O dólar à vista encerrou a quinta-feira (30/07/2026) cotado a R$ 5,061, com recuo de 0,93% (R$ 0,04), no menor nível em quase dois meses. O movimento foi impulsionado pelo índice de preços de gastos com consumo (PCE) dos Estados Unidos abaixo do esperado, que reforçou a percepção de que o Federal Reserve pode manter os juros estáveis. O Ibovespa acompanhou o alívio externo e fechou aos 177.158 pontos, alta de 1,88%.
PCE abaixo do esperado alivia pressão sobre o Fed
O núcleo do PCE, indicador de inflação preferido do Federal Reserve, avançou apenas 0,1% em junho, ante expectativa do mercado de 0,2%. O dado mais fraco que o projetado sinaliza que a pressão inflacionária nos Estados Unidos segue sob controle, reduzindo a necessidade de novos apertos monetários pelo Fed.
Com a leitura, o índice DXY, que mede a força do dólar ante uma cesta de seis moedas fortes, recuou 0,93%. O enfraquecimento global da moeda americana beneficiou divisas emergentes como o real brasileiro.
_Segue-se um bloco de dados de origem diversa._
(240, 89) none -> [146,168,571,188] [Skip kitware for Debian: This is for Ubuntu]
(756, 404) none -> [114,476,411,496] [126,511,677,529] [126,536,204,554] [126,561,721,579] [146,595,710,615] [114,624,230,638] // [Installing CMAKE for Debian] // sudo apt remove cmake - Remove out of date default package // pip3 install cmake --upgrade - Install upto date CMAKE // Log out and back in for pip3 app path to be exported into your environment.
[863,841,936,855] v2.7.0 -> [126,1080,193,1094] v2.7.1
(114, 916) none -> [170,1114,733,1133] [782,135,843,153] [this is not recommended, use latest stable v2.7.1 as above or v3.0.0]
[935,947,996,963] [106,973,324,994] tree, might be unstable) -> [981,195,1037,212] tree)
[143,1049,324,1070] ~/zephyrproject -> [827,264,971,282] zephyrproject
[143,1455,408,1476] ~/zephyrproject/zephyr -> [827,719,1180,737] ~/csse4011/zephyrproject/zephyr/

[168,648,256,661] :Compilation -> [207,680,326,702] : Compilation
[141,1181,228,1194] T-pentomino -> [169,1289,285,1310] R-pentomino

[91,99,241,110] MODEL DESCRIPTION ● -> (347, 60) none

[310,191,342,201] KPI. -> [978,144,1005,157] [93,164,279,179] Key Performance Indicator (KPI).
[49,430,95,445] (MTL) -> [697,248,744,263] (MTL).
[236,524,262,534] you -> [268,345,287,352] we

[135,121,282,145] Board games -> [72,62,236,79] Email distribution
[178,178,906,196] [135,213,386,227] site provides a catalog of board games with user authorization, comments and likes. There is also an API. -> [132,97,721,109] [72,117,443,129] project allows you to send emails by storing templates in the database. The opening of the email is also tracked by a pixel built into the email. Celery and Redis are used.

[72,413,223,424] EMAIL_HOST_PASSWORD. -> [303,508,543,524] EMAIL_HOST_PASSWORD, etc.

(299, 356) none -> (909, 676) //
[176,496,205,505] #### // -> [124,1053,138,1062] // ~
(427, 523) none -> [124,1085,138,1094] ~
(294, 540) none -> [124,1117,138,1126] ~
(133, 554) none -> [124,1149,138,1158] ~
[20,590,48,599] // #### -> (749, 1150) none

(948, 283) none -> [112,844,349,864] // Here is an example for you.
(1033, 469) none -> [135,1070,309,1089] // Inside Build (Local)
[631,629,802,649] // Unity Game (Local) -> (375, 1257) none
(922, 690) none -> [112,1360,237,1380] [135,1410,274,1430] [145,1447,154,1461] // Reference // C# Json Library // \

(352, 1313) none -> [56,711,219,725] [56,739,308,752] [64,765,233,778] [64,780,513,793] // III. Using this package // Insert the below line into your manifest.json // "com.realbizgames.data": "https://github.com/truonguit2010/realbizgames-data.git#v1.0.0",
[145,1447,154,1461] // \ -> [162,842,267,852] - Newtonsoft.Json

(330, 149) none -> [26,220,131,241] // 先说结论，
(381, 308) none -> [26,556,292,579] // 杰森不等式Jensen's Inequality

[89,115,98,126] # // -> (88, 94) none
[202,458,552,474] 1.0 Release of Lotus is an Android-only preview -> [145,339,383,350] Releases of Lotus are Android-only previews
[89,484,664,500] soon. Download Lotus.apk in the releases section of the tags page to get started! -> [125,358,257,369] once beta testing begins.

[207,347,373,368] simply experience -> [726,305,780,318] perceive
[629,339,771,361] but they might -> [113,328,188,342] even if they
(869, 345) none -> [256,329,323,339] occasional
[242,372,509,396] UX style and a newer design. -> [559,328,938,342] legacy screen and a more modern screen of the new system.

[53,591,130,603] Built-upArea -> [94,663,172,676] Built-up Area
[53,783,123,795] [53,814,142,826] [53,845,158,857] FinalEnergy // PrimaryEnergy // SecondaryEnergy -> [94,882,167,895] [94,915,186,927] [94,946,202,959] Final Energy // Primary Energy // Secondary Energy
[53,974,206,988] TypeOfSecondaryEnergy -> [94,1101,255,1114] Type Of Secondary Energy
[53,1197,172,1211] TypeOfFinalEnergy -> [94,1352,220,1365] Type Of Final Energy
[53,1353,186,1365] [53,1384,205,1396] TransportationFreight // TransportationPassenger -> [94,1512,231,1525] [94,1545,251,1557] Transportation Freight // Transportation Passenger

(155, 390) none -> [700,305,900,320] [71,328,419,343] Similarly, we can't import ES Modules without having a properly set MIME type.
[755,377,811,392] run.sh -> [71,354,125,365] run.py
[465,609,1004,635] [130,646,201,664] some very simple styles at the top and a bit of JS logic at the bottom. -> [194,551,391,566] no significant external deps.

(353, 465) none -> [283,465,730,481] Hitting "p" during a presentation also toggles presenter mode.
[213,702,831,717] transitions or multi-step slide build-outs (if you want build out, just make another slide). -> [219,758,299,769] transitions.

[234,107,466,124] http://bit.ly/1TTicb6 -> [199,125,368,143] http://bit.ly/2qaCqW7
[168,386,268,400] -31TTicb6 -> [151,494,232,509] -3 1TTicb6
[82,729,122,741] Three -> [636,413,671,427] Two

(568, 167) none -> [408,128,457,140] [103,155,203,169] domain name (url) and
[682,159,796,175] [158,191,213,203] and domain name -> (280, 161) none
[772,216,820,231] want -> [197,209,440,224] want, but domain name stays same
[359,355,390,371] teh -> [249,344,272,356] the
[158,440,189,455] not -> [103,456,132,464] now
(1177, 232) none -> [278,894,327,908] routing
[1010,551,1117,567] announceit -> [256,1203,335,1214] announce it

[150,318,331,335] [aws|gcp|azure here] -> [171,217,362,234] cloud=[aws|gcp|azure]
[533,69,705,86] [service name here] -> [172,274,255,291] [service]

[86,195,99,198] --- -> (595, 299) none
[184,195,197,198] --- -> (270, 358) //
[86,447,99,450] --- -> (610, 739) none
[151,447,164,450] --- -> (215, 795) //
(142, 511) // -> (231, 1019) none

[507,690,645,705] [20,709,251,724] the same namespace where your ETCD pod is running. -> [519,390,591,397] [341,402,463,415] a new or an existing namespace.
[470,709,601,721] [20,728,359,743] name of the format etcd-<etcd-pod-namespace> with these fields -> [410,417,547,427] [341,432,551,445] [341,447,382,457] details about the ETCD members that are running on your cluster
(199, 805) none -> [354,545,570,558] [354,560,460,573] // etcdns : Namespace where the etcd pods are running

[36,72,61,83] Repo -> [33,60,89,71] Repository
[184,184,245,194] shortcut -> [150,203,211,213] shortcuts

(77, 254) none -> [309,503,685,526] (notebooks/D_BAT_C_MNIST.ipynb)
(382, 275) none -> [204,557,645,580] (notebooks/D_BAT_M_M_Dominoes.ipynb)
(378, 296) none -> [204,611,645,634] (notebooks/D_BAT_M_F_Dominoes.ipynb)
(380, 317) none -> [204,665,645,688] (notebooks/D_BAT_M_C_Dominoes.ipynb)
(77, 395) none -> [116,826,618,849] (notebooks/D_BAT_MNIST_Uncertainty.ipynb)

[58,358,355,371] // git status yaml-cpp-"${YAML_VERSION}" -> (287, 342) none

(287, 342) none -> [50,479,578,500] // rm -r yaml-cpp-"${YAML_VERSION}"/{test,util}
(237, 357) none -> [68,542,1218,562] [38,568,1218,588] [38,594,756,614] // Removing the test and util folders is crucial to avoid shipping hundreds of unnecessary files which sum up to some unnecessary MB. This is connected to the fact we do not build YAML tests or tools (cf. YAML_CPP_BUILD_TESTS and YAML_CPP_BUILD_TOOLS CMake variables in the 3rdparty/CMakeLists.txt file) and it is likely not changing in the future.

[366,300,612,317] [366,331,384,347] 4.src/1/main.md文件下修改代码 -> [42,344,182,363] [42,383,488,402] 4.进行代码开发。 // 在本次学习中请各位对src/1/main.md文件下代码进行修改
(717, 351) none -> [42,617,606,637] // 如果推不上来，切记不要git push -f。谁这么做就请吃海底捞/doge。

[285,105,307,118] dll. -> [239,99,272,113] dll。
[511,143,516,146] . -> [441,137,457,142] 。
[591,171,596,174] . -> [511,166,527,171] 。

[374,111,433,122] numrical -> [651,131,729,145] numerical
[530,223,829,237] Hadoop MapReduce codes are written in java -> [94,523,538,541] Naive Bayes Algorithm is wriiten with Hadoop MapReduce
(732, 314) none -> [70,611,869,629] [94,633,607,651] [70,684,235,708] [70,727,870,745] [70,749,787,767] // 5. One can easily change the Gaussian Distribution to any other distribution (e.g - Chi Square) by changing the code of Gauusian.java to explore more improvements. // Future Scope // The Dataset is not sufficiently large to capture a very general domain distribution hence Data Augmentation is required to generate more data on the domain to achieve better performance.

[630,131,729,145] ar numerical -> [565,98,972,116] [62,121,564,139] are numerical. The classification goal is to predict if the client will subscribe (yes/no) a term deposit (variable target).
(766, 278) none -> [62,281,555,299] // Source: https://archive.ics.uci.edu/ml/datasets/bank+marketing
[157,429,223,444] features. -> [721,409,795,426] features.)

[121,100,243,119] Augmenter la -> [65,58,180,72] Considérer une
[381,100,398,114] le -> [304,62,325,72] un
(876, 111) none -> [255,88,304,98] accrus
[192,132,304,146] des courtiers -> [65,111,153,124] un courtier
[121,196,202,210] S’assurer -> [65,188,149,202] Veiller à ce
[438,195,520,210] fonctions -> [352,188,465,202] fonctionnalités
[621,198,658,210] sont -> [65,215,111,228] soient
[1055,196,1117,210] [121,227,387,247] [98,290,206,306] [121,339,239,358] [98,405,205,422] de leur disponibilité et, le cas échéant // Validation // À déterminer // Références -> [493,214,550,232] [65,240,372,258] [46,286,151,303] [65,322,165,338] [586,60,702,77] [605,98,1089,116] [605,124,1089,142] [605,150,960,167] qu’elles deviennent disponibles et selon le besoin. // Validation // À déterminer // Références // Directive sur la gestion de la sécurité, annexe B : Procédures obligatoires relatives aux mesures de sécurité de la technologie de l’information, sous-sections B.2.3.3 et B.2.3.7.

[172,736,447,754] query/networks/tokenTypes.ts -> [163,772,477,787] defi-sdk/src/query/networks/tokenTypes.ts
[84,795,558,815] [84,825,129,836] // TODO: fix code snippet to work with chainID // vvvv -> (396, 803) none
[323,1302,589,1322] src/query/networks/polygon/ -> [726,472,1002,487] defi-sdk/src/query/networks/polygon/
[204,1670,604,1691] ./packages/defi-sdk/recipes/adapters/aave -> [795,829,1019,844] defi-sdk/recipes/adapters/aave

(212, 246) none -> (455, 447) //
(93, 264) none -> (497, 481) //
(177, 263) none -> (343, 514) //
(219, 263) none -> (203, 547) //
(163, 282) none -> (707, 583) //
Bolsas de NY fecham em forte alta
O alívio com a inflação americana impulsionou os principais índices acionários de Wall Street. O agências internacionais subiu 1,19%, o S&P 500 avançou 1,67% e o Nasdaq registrou alta de 2,78%, refletindo o apetite por risco entre investidores institucionais.
Ibovespa recupera perdas e petróleo recua
O Ibovespa fechou em forte alta de 1,88%, aos 177.158 pontos, recuperando integralmente as perdas do pregão anterior. O movimento foi sustentado pelo fluxo estrangeiro diante do cenário externo mais favorável e pela expectativa de que a Selic, atualmente em 14,25% a.a., possa iniciar trajetória de queda com a inflação doméstica comportada — o IPCA acumulado em 12 meses está em 1,94%.
Entre as ações de maior peso, PETR4 fechou a R$ 42,84 (+2,00%) e PRIO3 encerrou a R$ 59,96 (+2,65%).
Já o petróleo Brent fechou a US$ 86,88 (-1,37%) e o WTI a US$ 83,59 (-1,03%), com redução do prêmio de risco geopolítico no Oriente Médio.
Cenário doméstico reforça apetite por risco
A combinação de inflação americana mais branda com juros reais elevados no Brasil (Selic de 14,25% a.a. e IPCA de 1,94% em 12 meses) torna o real e os ativos brasileiros mais atrativos para investidores estrangeiros. O mercado passa a precificar um Fed menos hawkish, o que abre espaço para fluxo de capital para emergentes e reforça a expectativa de cortes na Selic nas próximas reuniões do Copom.